• **Exercise directions**: Where the word "height" occurs in a line of the data, return the whole line.

(Web interface edit records)
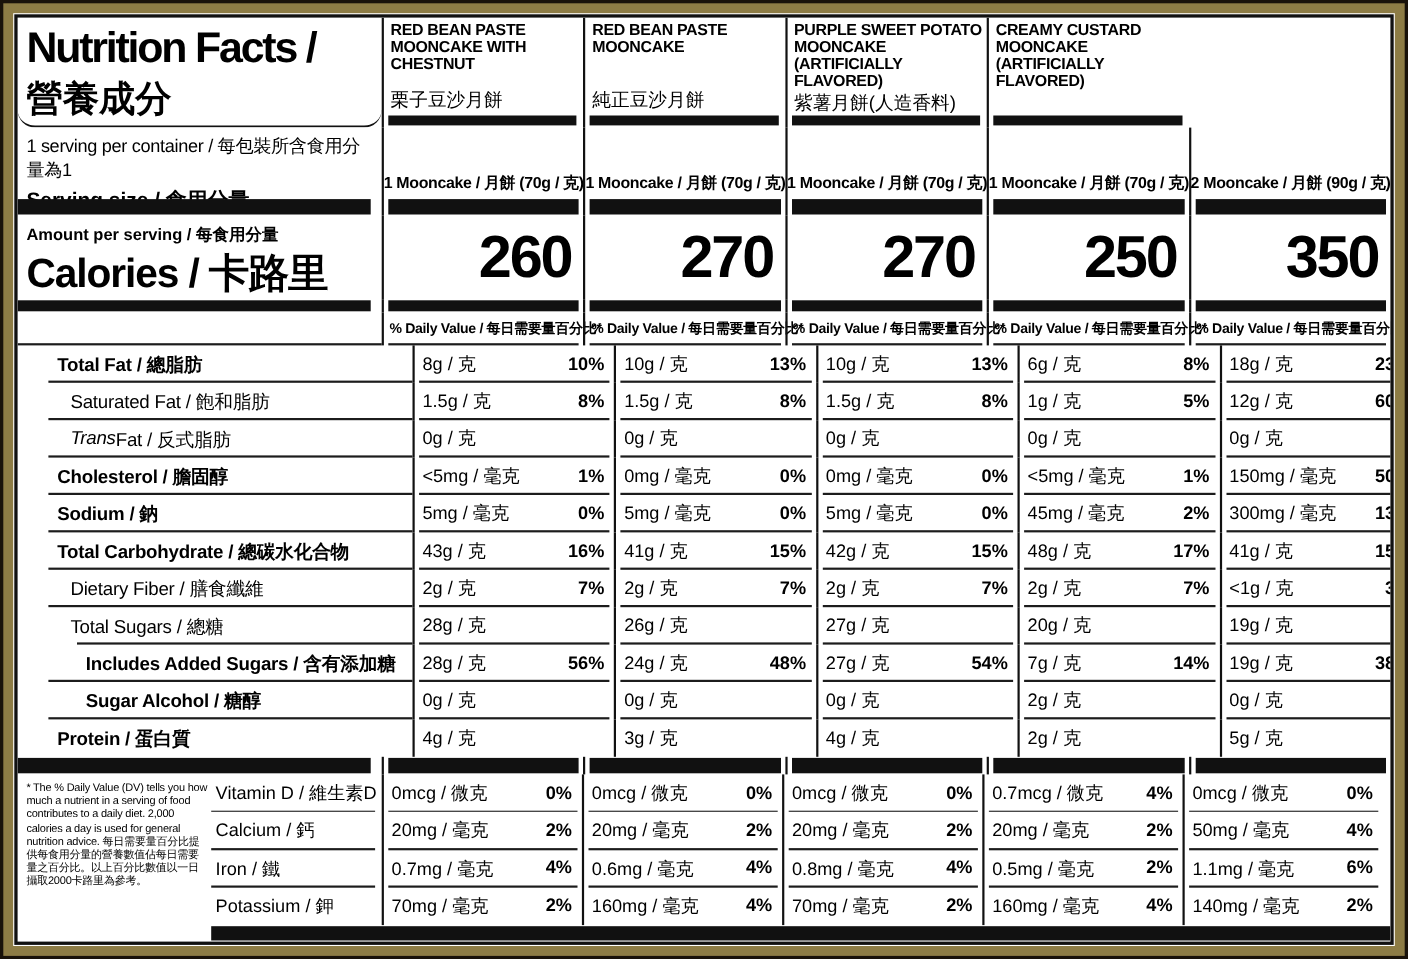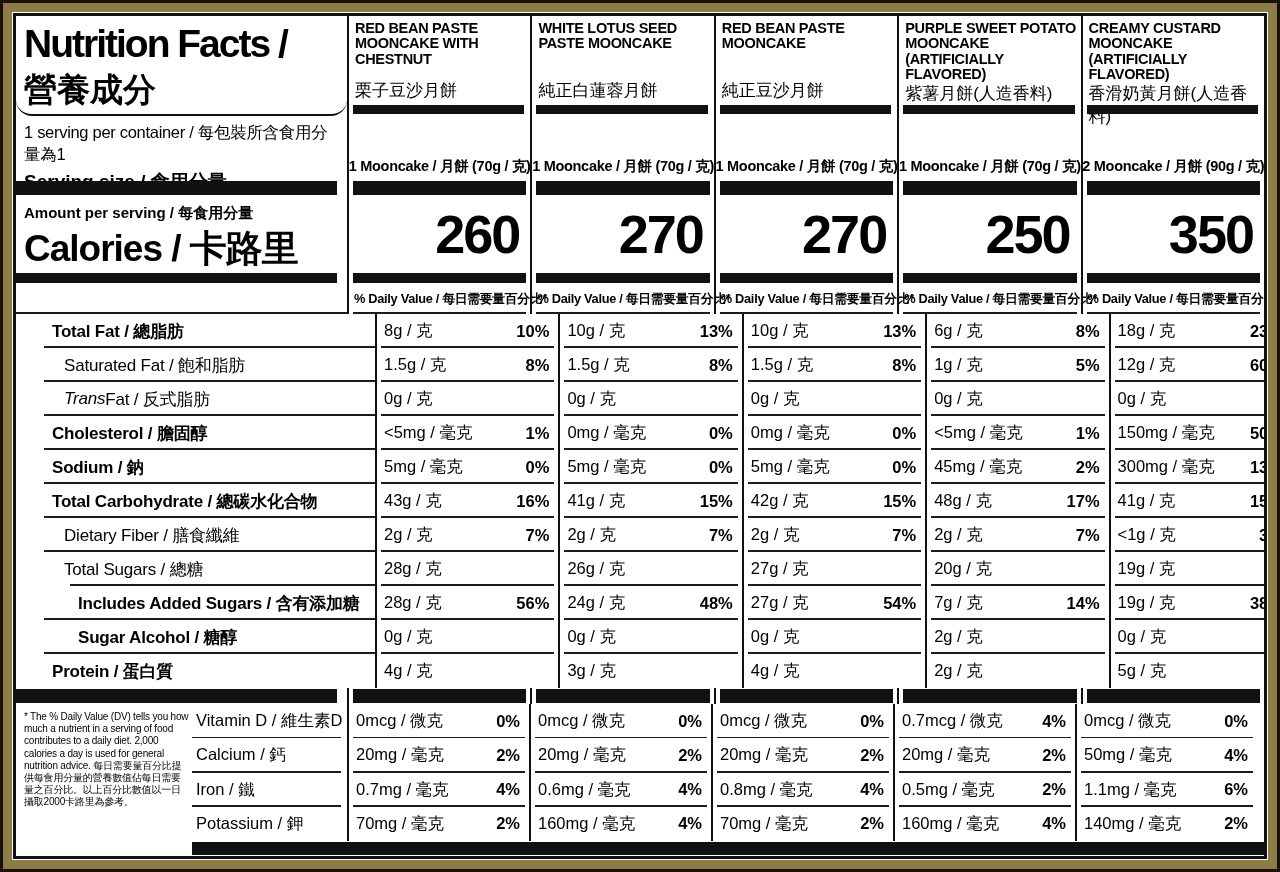--- a/index.html
+++ b/index.html
@@ -99,37 +99,31 @@
     <div class="cell left">
       <div class="title-en">Nutrition Facts /</div>
       <div class="title-zh">營養成分</div>
     </div>
   <div class="cell prod pheader">
         <div class="pname-en">RED BEAN PASTE MOONCAKE WITH CHESTNUT</div>
         <div class="pname-zh">栗子豆沙月餅</div>
         <div class="hbar"></div>
       </div>
       <div class="cell prod pheader">
-        <div class="pname-en">WHITE LOTUS SEED PASTE MOONCAKE</div>
-        <div class="pname-zh">純正白蓮蓉月餅</div>
-        <div class="hbar"></div>
-      </div>
-      <div class="cell prod pheader">
         <div class="pname-en">RED BEAN PASTE MOONCAKE</div>
         <div class="pname-zh">純正豆沙月餅</div>
         <div class="hbar"></div>
       </div>
       <div class="cell prod pheader">
         <div class="pname-en">PURPLE SWEET POTATO MOONCAKE (ARTIFICIALLY FLAVORED)</div>
         <div class="pname-zh">紫薯月餅(人造香料)</div>
         <div class="hbar"></div>
       </div>
       <div class="cell prod pheader">
         <div class="pname-en">CREAMY CUSTARD MOONCAKE (ARTIFICIALLY FLAVORED)</div>
-        <div class="pname-zh">香滑奶黃月餅(人造香料)</div>
         <div class="hbar"></div>
       </div>
     </div>
 
   <div class="row" id="serving-row">
     <div class="cell left">
       <div class="serv-line1">1 serving per container / 每包裝所含食用分量為1</div>
       <div class="serv-line2">Serving size / 食用分量</div>
     </div>
   <div class="cell prod pserving">

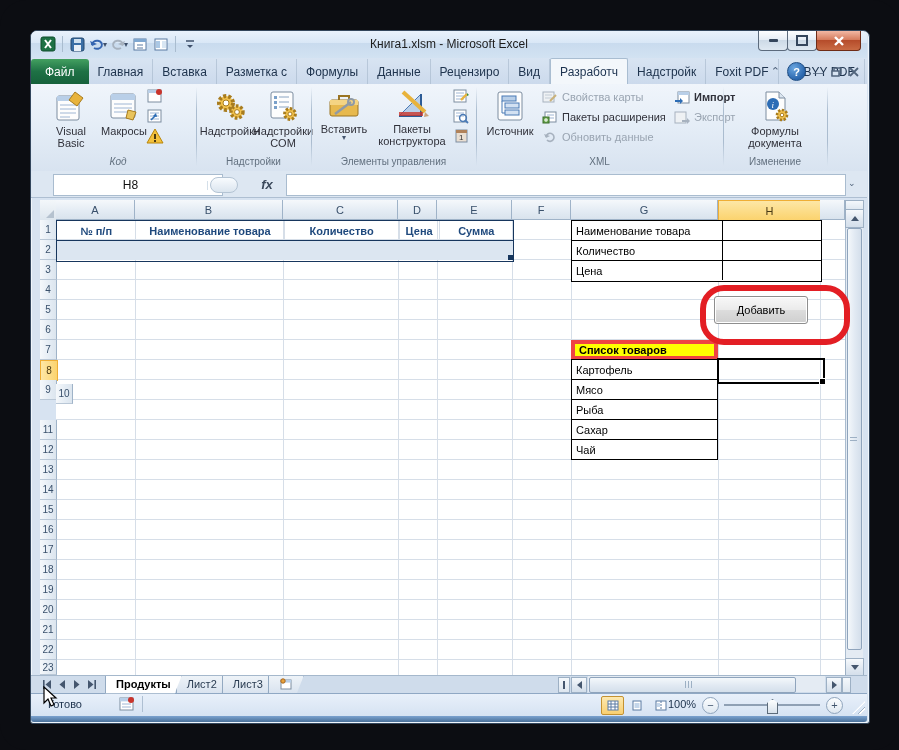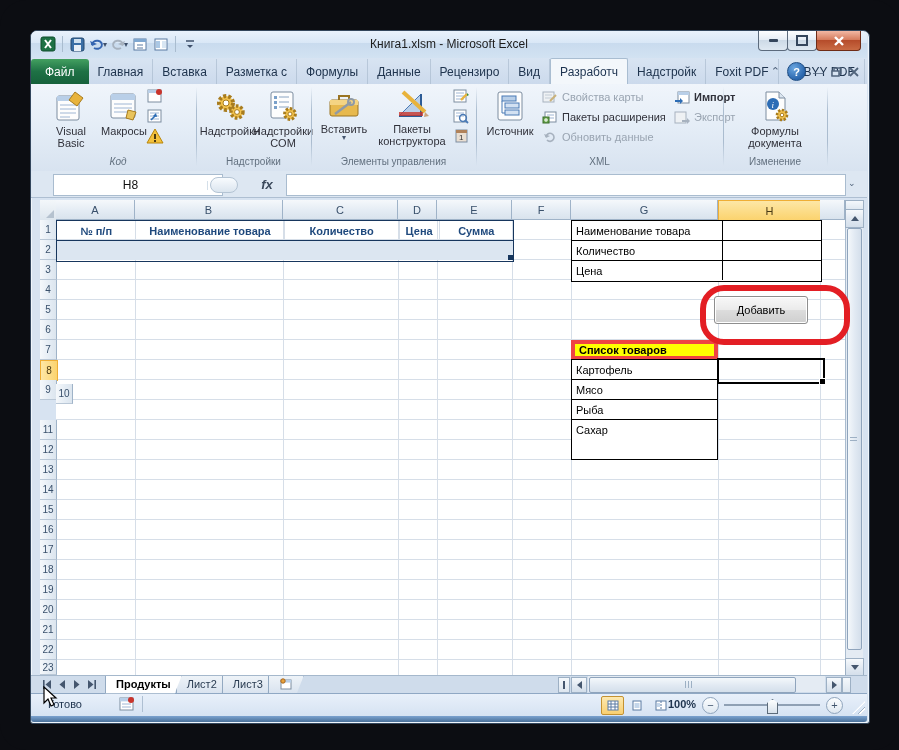--- a/index.html
+++ b/index.html
@@ -476,20 +476,21 @@
 
 <div class="abs addbtn">Добавить</div>
 <div class="abs red-oval"></div>
 
 <div class="abs listtitle">Список товаров</div>
 <div class="abs listbox">
   <div class="listcell">Картофель</div>
   <div class="listcell">Мясо</div>
   <div class="listcell">Рыба</div>
   <div class="listcell">Сахар</div>
+  <div class="listcell">Чай</div>
 </div>
 
 <div class="abs sel-cell">
     <span class="fillhandle"></span>
   </div>
 
 <div class="abs vscroll"></div>
 <div class="abs vs-split"></div>
 <div class="abs sbtn" style="left:845px;top:209px;width:17px;height:17px;">
     <span class="tri" style="border-left:4px solid transparent;border-right:4px solid transparent;border-bottom:5px solid #44566e;"></span>
@@ -575,21 +576,21 @@
       </svg>
     </span>
   <span class="viewbtn">
       <svg width="12" height="11">
         <rect x="1" y="1" width="10" height="9" fill="#fff" stroke="#5a7ba2"></rect>
         <path d="M6 1 v9" stroke="#5a7ba2" stroke-dasharray="2 1"></path>
         <rect x="2" y="3" width="3" height="4" fill="#c4d6ea"></rect>
       </svg>
     </span>
 </div>
-<div class="abs" style="left:668px;top:698px;font-size:11px;color:#20354f;z-index:2;font-weight:bold;">100%</div>
+<div class="abs" style="left:668px;top:698px;font-size:11px;color:#20354f;z-index:2;">100%</div>
 <div class="abs zoombtn" style="left:702px;top:697px;z-index:2;">−</div>
 <div class="abs sliderline"></div>
 <div class="abs slidernotch"></div>
 <div class="abs sliderthumb"></div>
 <div class="abs zoombtn" style="left:826px;top:697px;z-index:2;">+</div>
 <div class="abs grip" style="z-index:2;right:34px;bottom:36px;"></div>
 <div class="abs bottomstrip"></div>
 
 <div class="abs" style="left:42px;top:686px;z-index:9;">
   <svg width="16" height="22">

• **Reply to the task**:
 <div class="abs sbtn" style="left:845px;top:209px;width:17px;height:17px;">
       <svg width="12" height="11">
         <rect x="1" y="1" width="10" height="9" fill="#fff" stroke="#5a7ba2"></rect>
         <rect x="2" y="3" width="3" height="4" fill="#c4d6ea"></rect>
   <svg width="16" height="22">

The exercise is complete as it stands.